SANOMEDICS INTERNATIONAL HOLDINGS, INC.

 (Exact name of Registrant as specified in its charter)
 
 
 
Delaware  
000-54167 
27-3320809
(State or other jurisdiction of incorporation)   
(Commission File No.) 
(I.R.S. Employer Identification No.)
 
 
 
80 SW 8th Street, Suite 2180 Miami, Florida   
33180 
 
(Address of principal executive offices) 
  (Zip Code) 
 
    
 
 
(305) 433-7814
 
 
Registrant's telephone number, including area code  
 
     
     
     
  (Former name or former address, if changed since last report.)  
 
Check the appropriate box below of the Form 8-K filing is intended to simultaneously satisfy the filing obligation of the registrant under any of the following provisions:

[  ] Written communications pursuant to Rule 425 under the Securities Act (17 CFR 230.425)

[  ] Soliciting material pursuant to Rule 14a-12 under the Exchange Act (17 CFR 240.14a-12)
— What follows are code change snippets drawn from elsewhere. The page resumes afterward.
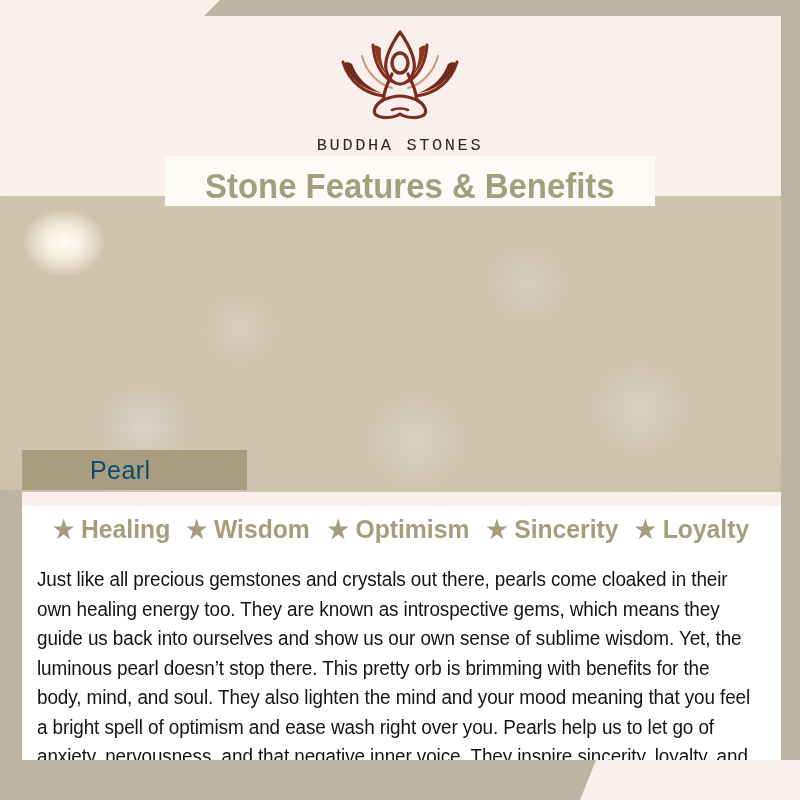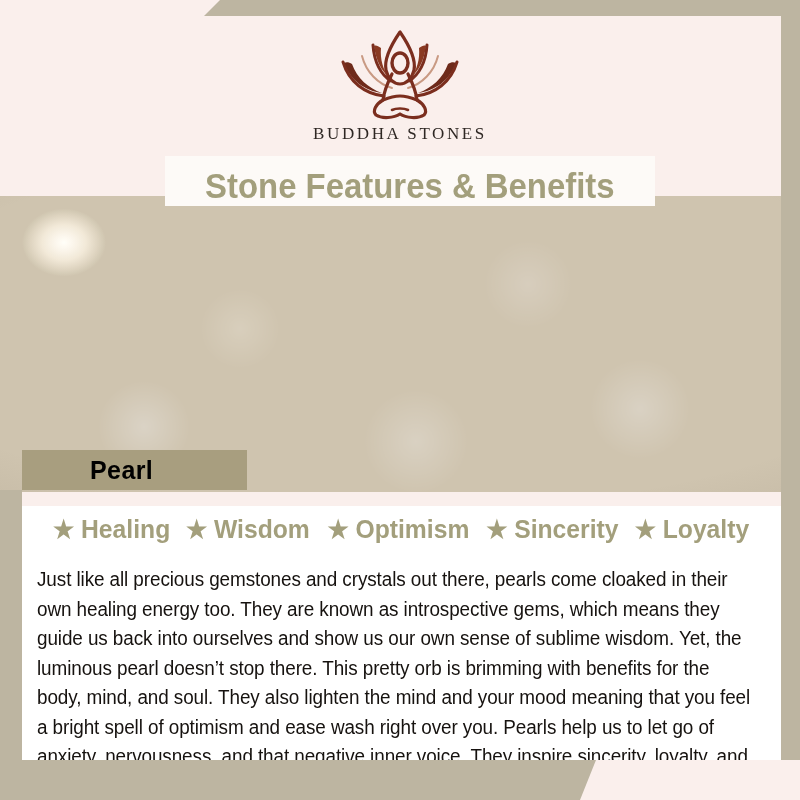--- a/index.html
+++ b/index.html
@@ -88,23 +88,23 @@
     left: 0;
     width: 800px;
     text-align: center;
   }
   .logo-mark {
     display: block;
     margin: 0 auto;
   }
   .brand-name {
     display: block;
-    margin-top: 2px;
+    margin-top: 14px;
     text-align: center;
-    font-family: Liberation Serif, serif;
+    font-family: Liberation Mono, monospace;
     font-size: 17px;
     letter-spacing: 2.6px;
     color: #2e2723;
     font-weight: 400;
   }
 
   .title-banner {
     position: absolute;
     left: 165px;
     top: 140px;
@@ -194,23 +194,23 @@
     left: 22px;
     top: 450px;
     width: 225px;
     height: 40px;
     background: #a89e7f;
     display: flex;
     align-items: center;
     z-index: 5;
   }
   .stone-plate-label {
-    color: #000000;
+    color: #0c4a6e;
     font-size: 25px;
-    font-weight: bold;
+    font-weight: normal;
     letter-spacing: 0.4px;
     padding-left: 68px;
   }
 
   
   .content {
     position: absolute;
     left: 22px;
     top: 492px;
     width: 759px;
[  ] Pre-commencement communications pursuant to Rule 14d-2(b) under the Exchange Act (17 CFR 240.14d-2(b))

[  ] Pre-commencement communications pursuant to Rule 13e-4(c) under the Exchange Act (17 CFR 240.13e-4(c))

 
1

 
 
Item 5.02
Departure of Directors or Certain Officers; Election of Directors; Appointment of Certain Officers; Compensatory Arrangements of Certain Officers.
 
On March 26, 2012, the Board of Directors of Sanomedics International Holdings, Inc. (the “Company”) appointed Craig Sizer as a member of the Board of Directors. Thereby, the number of members of our Board of  Directors has increased from three (3) to four (4) members.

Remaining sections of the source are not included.